ACTION ITEM
Find the lines holding the string "span" in the data, then copy all of them.

DATA
────────────────────────────────────────

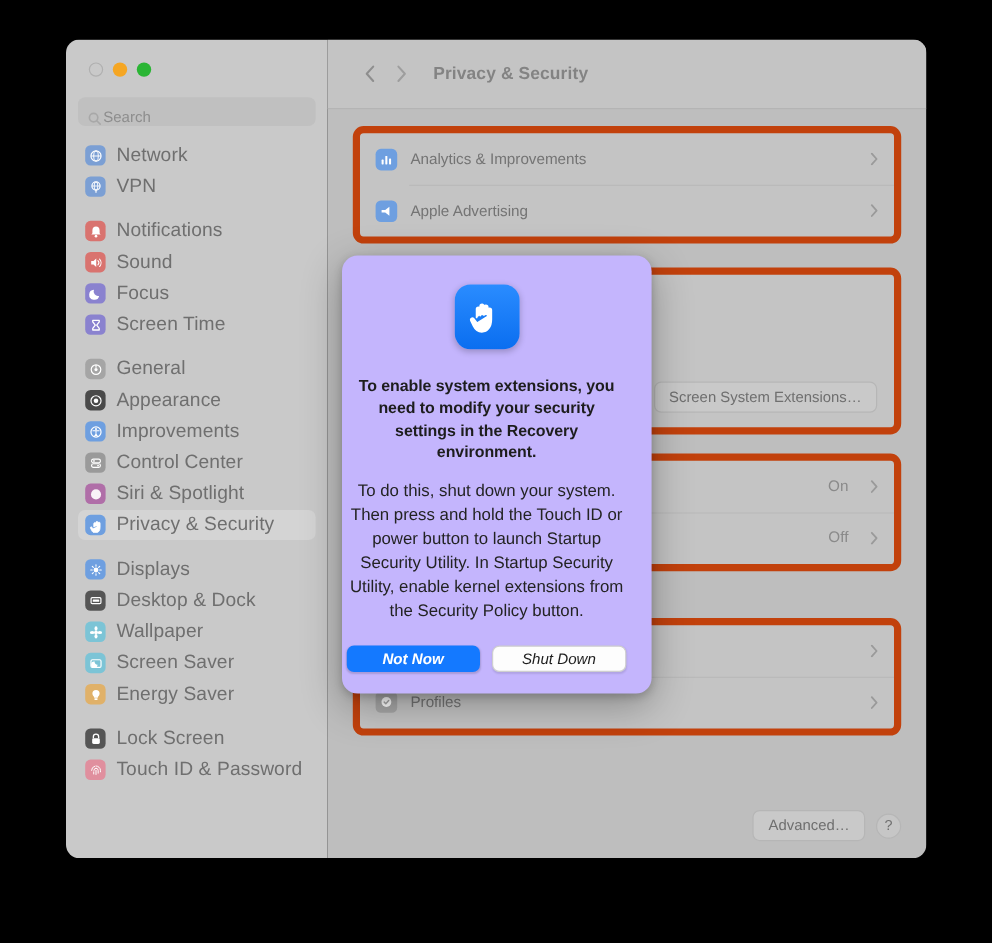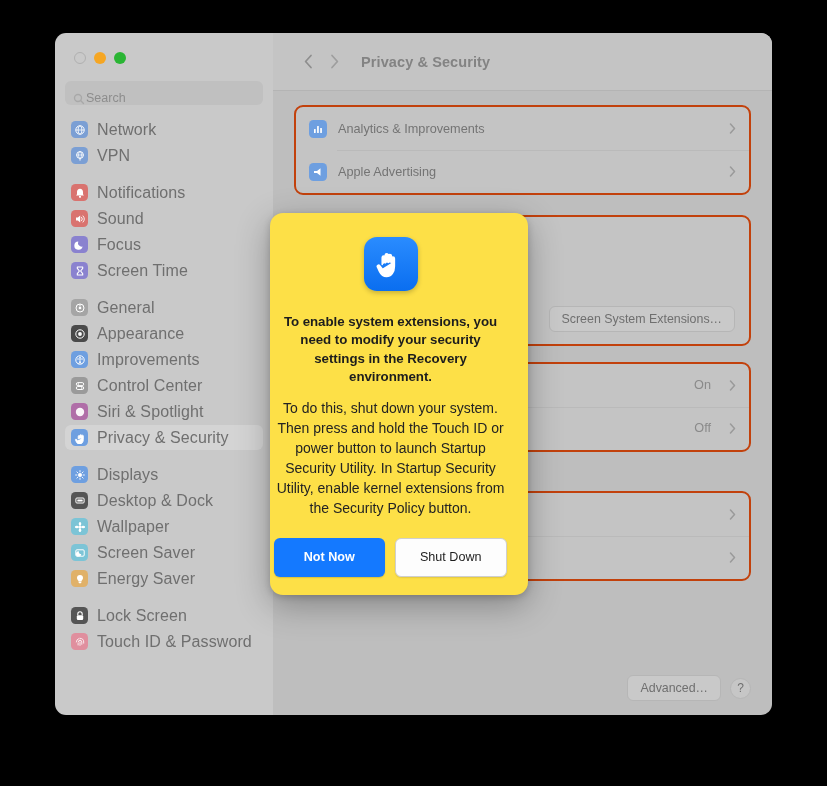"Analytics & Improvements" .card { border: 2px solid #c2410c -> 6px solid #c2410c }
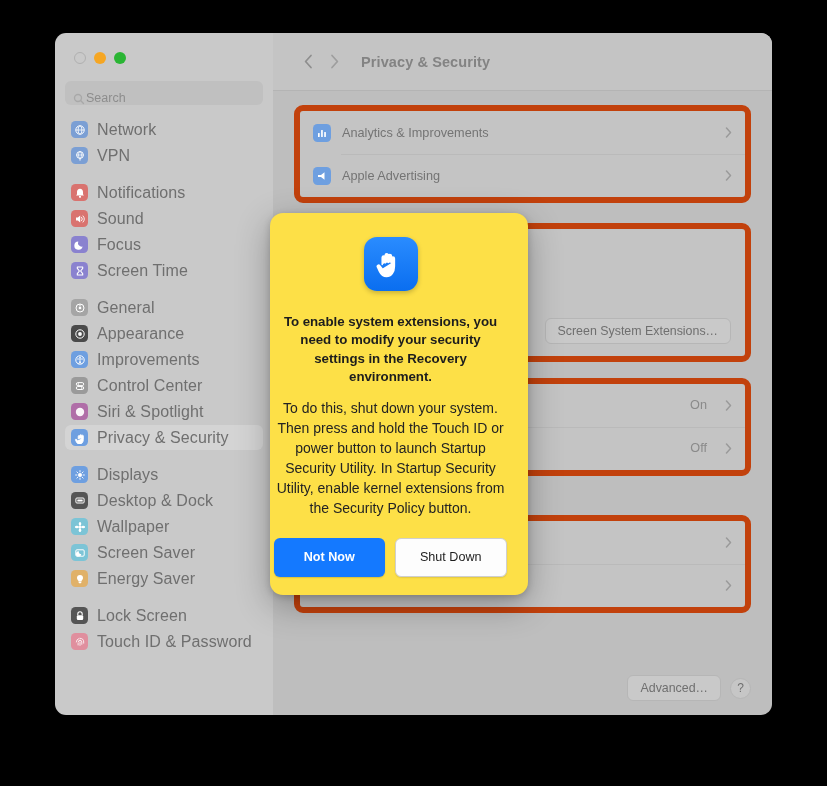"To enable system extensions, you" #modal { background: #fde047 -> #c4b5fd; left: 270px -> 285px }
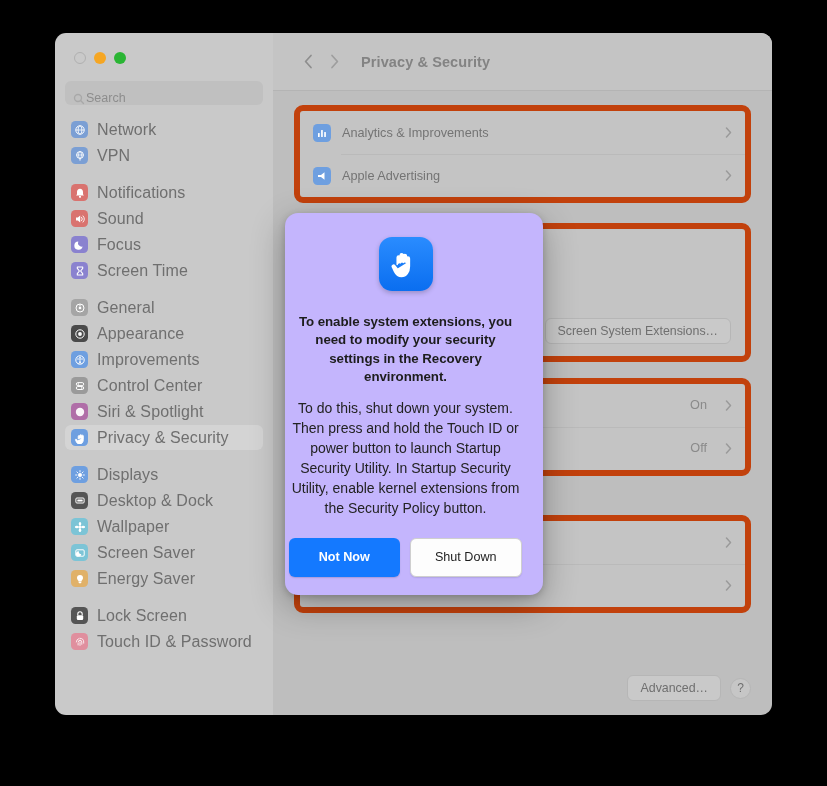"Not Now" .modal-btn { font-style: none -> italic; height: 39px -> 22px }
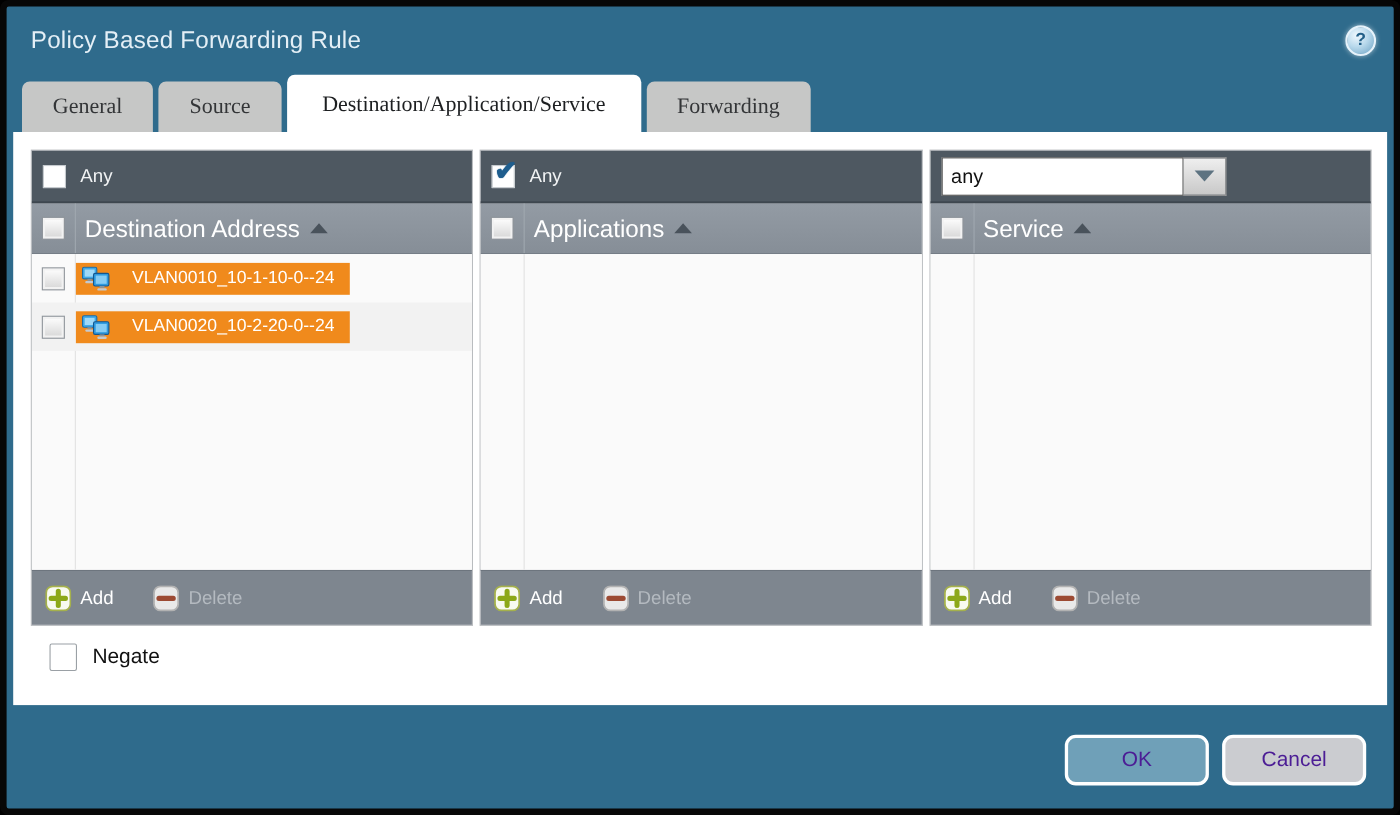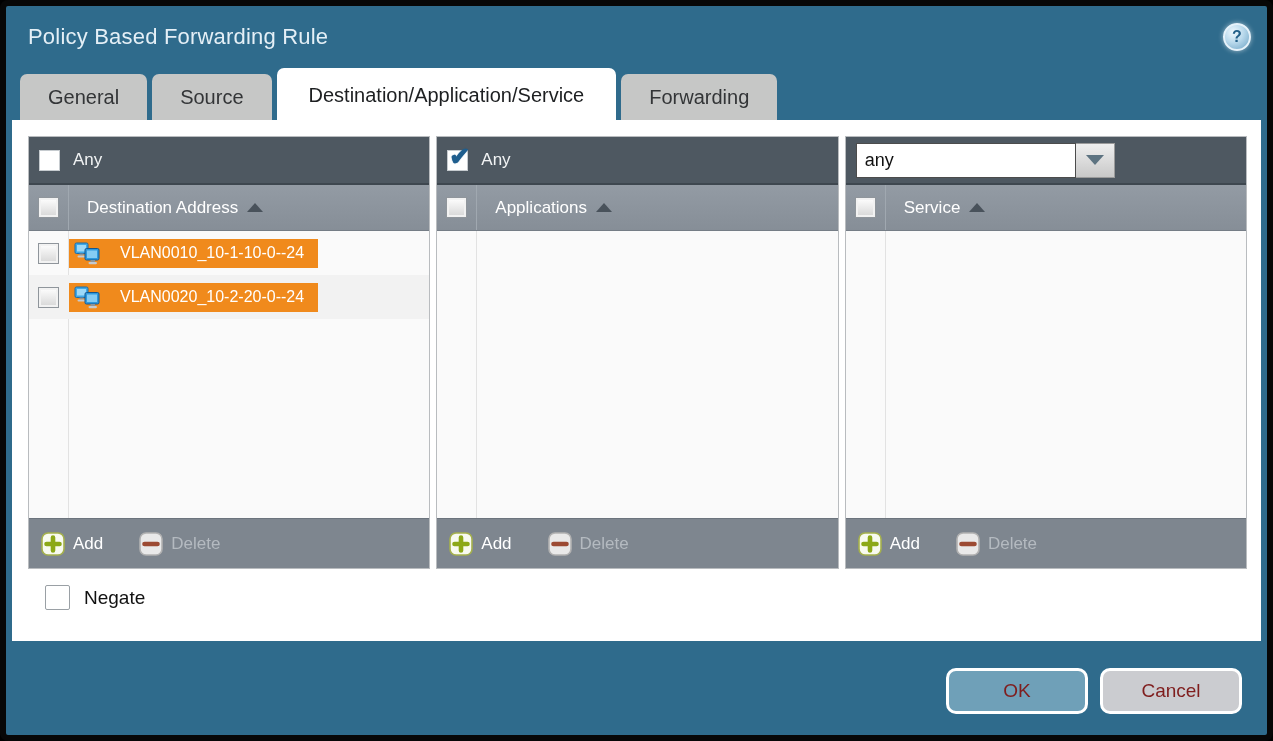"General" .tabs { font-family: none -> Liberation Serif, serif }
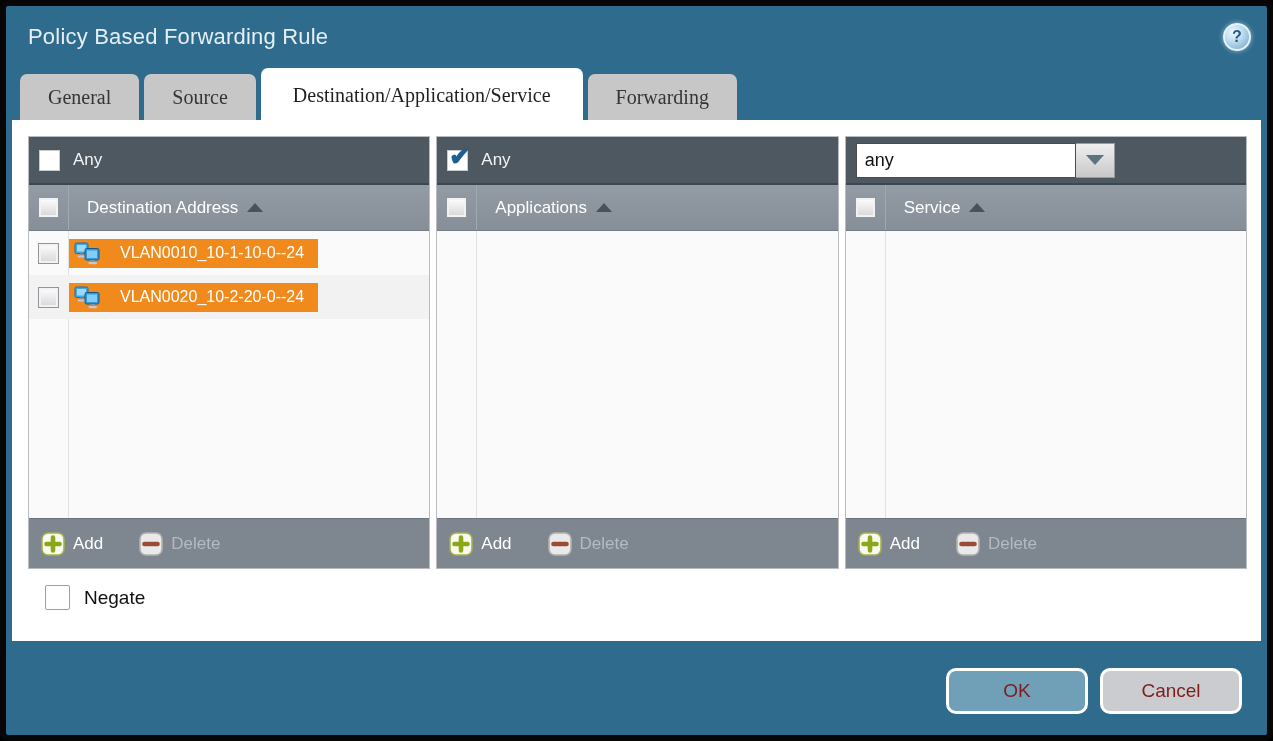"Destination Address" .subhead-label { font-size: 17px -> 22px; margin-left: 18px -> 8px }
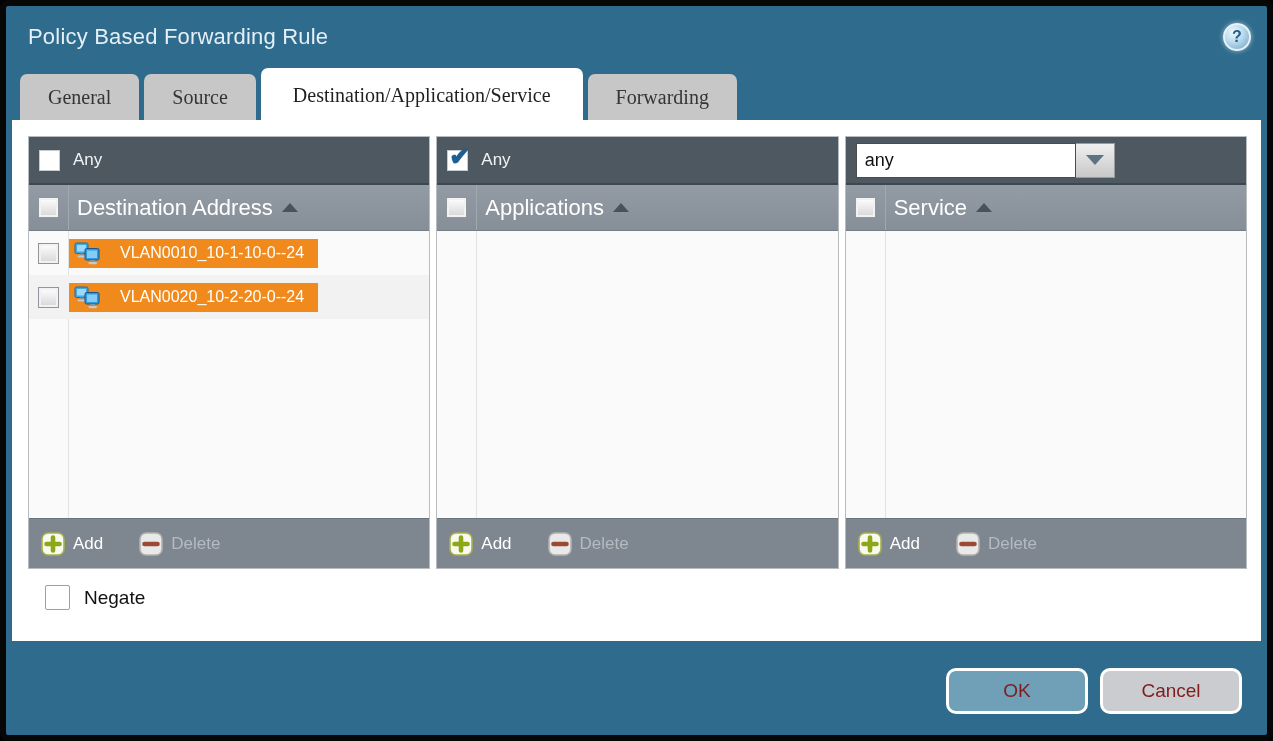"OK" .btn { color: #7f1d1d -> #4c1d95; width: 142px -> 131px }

────────────────────────────────────────

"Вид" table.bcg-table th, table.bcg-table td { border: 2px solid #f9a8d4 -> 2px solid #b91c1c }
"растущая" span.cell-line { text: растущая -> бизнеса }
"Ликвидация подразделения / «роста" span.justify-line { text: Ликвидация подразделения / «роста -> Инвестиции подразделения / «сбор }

────────────────────────────────────────

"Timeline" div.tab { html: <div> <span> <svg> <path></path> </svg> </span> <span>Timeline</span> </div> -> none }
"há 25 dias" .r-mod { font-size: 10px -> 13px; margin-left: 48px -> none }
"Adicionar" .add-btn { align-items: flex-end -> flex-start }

────────────────────────────────────────

EXERCISE RESULT
"растущая" span.cell-line { text: растущая -> бизнеса }
"Ликвидация подразделения / «роста" span.justify-line { text: Ликвидация подразделения / «роста -> Инвестиции подразделения / «сбор }
"Timeline" div.tab { html: <div> <span> <svg> <path></path> </svg> </span> <span>Timeline</span> </div> -> none }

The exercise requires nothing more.